WORK TASK: Write out again the entries from the first line to the line that includes "payment method: bank transfer -> direct debit", keeping both of those lines.

# # # # #

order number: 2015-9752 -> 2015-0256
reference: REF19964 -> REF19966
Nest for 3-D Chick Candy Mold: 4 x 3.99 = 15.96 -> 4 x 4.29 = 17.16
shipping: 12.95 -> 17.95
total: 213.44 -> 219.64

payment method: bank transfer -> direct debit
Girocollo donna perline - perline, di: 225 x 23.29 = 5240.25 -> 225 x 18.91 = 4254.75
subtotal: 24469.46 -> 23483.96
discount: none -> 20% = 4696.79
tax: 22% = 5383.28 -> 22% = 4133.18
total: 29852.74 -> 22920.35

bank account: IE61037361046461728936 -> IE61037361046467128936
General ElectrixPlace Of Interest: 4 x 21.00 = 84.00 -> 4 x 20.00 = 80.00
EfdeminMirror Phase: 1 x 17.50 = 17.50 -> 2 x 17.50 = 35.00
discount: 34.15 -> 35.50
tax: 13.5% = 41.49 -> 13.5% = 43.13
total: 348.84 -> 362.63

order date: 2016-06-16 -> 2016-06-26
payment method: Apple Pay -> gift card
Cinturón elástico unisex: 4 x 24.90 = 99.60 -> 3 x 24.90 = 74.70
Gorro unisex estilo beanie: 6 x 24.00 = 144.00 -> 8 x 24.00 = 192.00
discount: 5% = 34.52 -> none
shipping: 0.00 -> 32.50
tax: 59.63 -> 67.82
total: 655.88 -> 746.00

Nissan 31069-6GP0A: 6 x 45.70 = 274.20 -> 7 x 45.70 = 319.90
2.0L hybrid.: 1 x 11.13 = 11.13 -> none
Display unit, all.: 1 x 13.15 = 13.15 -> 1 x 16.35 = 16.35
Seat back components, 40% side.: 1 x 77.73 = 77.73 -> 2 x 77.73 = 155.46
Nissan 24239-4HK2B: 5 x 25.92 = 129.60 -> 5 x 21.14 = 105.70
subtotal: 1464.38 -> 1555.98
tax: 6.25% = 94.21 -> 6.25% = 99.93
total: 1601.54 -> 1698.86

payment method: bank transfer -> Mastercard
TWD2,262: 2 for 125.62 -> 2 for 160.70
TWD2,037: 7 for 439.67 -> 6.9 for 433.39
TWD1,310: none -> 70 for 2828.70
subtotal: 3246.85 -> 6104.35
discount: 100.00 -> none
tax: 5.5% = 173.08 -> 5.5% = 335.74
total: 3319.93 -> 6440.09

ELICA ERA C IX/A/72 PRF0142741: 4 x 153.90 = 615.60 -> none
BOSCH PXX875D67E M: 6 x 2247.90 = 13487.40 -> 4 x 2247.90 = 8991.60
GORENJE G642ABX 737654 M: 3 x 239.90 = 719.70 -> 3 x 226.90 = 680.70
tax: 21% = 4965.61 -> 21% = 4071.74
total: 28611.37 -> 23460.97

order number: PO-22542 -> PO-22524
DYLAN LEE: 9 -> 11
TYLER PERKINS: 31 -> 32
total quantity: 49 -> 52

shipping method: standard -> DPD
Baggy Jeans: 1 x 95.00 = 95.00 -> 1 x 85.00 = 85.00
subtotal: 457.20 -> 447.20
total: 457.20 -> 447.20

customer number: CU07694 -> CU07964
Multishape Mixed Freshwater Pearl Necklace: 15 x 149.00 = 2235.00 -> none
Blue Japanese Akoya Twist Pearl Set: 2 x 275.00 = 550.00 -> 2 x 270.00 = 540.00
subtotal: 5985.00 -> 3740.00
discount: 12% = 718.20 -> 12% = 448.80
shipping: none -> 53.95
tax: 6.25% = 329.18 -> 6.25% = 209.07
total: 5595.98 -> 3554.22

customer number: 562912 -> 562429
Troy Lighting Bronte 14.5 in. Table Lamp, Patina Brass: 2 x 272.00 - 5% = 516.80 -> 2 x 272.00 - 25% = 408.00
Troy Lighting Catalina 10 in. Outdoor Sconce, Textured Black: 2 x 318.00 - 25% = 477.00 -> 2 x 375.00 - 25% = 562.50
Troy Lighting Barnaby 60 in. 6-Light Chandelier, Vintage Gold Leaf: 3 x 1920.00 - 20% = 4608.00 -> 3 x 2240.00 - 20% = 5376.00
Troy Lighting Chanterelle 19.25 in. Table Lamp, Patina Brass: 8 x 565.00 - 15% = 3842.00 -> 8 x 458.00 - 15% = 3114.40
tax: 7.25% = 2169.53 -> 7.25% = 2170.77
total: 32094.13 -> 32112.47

# # # # #

RESULT OF THIS EXERCISE:
order number: 2015-9752 -> 2015-0256
reference: REF19964 -> REF19966
Nest for 3-D Chick Candy Mold: 4 x 3.99 = 15.96 -> 4 x 4.29 = 17.16
shipping: 12.95 -> 17.95
total: 213.44 -> 219.64

payment method: bank transfer -> direct debit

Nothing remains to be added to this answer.